We describe the design challenge and our study, which investigated the following broad questions: 1) To what extent can a design challenge threaded through a sophomore course provide students with a picture of authentic engineering design practices? 2) How do parley and jigsaw sessions support student learning and engagement in managing the complexity of framing and solving a design challenge?
Students completed pre/post assessments of their design experiences, beliefs, self-efficacy and problem framing ability. We video recorded one class session in cohort 1 and four class sessions in cohort 2. We analyzed quantitative data statistically (descriptives, tests of difference, regression) and used interaction analysis for the video records .

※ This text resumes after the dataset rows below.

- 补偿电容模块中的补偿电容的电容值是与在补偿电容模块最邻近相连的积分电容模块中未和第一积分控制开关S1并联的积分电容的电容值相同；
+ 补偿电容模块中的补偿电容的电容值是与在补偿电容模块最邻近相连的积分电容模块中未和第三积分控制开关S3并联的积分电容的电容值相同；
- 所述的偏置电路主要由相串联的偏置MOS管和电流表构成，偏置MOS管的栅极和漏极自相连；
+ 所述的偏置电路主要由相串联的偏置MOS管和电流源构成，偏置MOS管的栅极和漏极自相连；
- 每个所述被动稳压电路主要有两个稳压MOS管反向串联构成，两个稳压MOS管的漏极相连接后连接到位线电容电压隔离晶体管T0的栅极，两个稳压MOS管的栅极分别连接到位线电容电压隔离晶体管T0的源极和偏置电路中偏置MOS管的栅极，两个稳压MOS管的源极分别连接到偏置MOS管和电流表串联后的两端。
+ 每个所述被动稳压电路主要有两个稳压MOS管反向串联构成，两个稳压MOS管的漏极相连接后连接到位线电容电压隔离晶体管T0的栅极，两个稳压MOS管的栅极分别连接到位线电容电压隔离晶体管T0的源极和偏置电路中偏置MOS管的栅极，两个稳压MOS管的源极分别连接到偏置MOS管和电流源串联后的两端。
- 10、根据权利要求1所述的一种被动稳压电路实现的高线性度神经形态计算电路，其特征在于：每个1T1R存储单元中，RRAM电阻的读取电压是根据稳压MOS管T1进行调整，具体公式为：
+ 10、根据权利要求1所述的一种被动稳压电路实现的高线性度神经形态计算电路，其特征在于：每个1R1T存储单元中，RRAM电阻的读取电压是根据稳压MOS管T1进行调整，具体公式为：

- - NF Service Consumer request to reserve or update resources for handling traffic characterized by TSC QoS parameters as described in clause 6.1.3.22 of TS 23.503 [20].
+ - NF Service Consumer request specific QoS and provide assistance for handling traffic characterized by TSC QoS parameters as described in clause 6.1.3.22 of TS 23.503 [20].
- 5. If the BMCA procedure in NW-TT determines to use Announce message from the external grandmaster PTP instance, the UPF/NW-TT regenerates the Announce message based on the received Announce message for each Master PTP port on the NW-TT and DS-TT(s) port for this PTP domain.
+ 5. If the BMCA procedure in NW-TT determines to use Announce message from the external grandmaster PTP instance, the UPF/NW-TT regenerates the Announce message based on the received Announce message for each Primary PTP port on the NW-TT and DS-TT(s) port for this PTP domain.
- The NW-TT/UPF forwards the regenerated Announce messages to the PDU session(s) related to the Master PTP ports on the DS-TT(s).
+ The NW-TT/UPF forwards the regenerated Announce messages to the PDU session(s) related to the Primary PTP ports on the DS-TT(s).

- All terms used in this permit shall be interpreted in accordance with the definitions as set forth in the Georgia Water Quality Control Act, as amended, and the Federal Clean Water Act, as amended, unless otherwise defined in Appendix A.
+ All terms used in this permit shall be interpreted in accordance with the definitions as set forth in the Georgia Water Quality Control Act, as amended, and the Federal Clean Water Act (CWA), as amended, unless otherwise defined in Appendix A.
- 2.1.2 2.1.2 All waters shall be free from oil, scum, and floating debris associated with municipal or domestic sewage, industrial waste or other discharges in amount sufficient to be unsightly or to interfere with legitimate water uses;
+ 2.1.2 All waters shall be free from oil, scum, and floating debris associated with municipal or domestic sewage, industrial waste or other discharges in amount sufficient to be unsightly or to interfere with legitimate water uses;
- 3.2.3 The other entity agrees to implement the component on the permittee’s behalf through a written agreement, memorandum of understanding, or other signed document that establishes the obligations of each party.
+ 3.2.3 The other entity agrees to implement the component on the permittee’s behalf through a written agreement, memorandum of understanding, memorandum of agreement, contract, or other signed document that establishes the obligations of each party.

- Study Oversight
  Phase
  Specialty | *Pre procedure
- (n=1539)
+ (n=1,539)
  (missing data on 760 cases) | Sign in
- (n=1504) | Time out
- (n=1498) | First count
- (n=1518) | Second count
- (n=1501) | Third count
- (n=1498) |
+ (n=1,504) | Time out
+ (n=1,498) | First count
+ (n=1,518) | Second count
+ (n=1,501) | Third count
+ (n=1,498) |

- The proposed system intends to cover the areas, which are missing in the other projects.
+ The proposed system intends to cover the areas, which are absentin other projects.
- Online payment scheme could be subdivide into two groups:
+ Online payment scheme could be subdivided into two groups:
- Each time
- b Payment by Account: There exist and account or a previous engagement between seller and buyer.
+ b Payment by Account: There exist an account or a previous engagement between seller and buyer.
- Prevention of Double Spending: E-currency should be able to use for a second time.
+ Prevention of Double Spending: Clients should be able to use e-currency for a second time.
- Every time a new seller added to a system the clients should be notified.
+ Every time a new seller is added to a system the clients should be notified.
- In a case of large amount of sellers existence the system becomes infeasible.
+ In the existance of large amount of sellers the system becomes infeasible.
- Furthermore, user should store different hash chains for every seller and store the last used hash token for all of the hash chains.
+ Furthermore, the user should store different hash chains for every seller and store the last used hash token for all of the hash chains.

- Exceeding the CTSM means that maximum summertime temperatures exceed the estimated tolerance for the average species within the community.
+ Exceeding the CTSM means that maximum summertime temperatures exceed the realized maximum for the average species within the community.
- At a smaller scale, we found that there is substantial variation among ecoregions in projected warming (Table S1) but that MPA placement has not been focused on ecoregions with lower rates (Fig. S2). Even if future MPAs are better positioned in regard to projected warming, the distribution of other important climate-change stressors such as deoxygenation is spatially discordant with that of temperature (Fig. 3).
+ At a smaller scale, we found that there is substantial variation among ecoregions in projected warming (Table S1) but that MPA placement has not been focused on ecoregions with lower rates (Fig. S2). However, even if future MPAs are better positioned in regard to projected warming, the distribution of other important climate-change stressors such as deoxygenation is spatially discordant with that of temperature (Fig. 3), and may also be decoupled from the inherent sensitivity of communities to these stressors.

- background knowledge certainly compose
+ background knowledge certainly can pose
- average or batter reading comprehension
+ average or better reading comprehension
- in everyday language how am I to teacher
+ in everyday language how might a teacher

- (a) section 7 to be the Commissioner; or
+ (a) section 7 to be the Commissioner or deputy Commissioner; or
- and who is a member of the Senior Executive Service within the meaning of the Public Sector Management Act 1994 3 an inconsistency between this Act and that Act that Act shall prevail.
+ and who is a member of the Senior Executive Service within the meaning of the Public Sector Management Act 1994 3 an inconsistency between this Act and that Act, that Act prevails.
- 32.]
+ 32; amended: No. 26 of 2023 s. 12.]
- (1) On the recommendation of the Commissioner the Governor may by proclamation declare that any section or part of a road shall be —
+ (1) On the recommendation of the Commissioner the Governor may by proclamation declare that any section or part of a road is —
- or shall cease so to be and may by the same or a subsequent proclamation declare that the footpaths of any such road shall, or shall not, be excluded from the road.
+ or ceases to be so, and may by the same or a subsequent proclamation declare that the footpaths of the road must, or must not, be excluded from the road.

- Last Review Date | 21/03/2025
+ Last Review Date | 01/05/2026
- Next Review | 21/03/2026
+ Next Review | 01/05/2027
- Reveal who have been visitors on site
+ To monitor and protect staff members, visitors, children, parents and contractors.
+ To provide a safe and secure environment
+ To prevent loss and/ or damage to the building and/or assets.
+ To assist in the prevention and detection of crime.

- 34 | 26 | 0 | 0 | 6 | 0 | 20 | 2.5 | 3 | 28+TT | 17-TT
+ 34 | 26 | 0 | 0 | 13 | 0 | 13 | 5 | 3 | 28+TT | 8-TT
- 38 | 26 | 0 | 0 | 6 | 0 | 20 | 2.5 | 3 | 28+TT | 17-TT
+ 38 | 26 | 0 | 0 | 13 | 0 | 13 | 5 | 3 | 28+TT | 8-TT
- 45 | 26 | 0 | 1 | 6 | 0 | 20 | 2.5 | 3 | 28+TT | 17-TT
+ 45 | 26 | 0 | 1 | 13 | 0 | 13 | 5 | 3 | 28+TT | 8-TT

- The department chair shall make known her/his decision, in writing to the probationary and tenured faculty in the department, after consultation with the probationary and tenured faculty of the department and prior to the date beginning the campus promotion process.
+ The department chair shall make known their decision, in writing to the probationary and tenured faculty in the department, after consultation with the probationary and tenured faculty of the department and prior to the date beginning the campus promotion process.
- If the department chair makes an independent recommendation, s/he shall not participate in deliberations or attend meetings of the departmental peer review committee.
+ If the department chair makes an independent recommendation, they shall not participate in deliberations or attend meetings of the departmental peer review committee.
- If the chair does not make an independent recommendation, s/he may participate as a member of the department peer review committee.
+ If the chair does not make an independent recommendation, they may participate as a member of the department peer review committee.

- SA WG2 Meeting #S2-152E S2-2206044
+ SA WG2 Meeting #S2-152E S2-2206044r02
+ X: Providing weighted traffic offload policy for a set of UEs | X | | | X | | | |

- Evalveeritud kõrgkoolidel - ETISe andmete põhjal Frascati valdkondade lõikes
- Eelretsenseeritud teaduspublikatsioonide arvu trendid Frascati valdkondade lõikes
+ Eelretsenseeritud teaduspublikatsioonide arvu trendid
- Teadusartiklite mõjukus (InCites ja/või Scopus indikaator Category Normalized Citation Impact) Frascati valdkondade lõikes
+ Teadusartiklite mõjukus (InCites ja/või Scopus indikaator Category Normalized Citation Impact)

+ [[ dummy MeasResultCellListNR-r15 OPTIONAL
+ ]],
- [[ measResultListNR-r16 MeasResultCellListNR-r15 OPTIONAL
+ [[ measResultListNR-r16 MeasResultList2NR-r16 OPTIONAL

Students in cohort 2 developed significantly more in their problem framing ability, and still made gains in their content understanding. We found that students were engaged within their table-teams in both cohorts. In cohort 2, we additionally observed students making requests for their colleagues to back their work with citations, arguing from evidence, and making clear connections between engineering content and application.
This balanced approach provided all students with opportunities to understand engineering design practices as an iterative process without sacrificing core course content.
References 1. Jordan, B. and A. Henderson, Interaction Analysis: Foundations and Practice. Journal of the Learning Sciences, 1995. 4(1): p. 39-103.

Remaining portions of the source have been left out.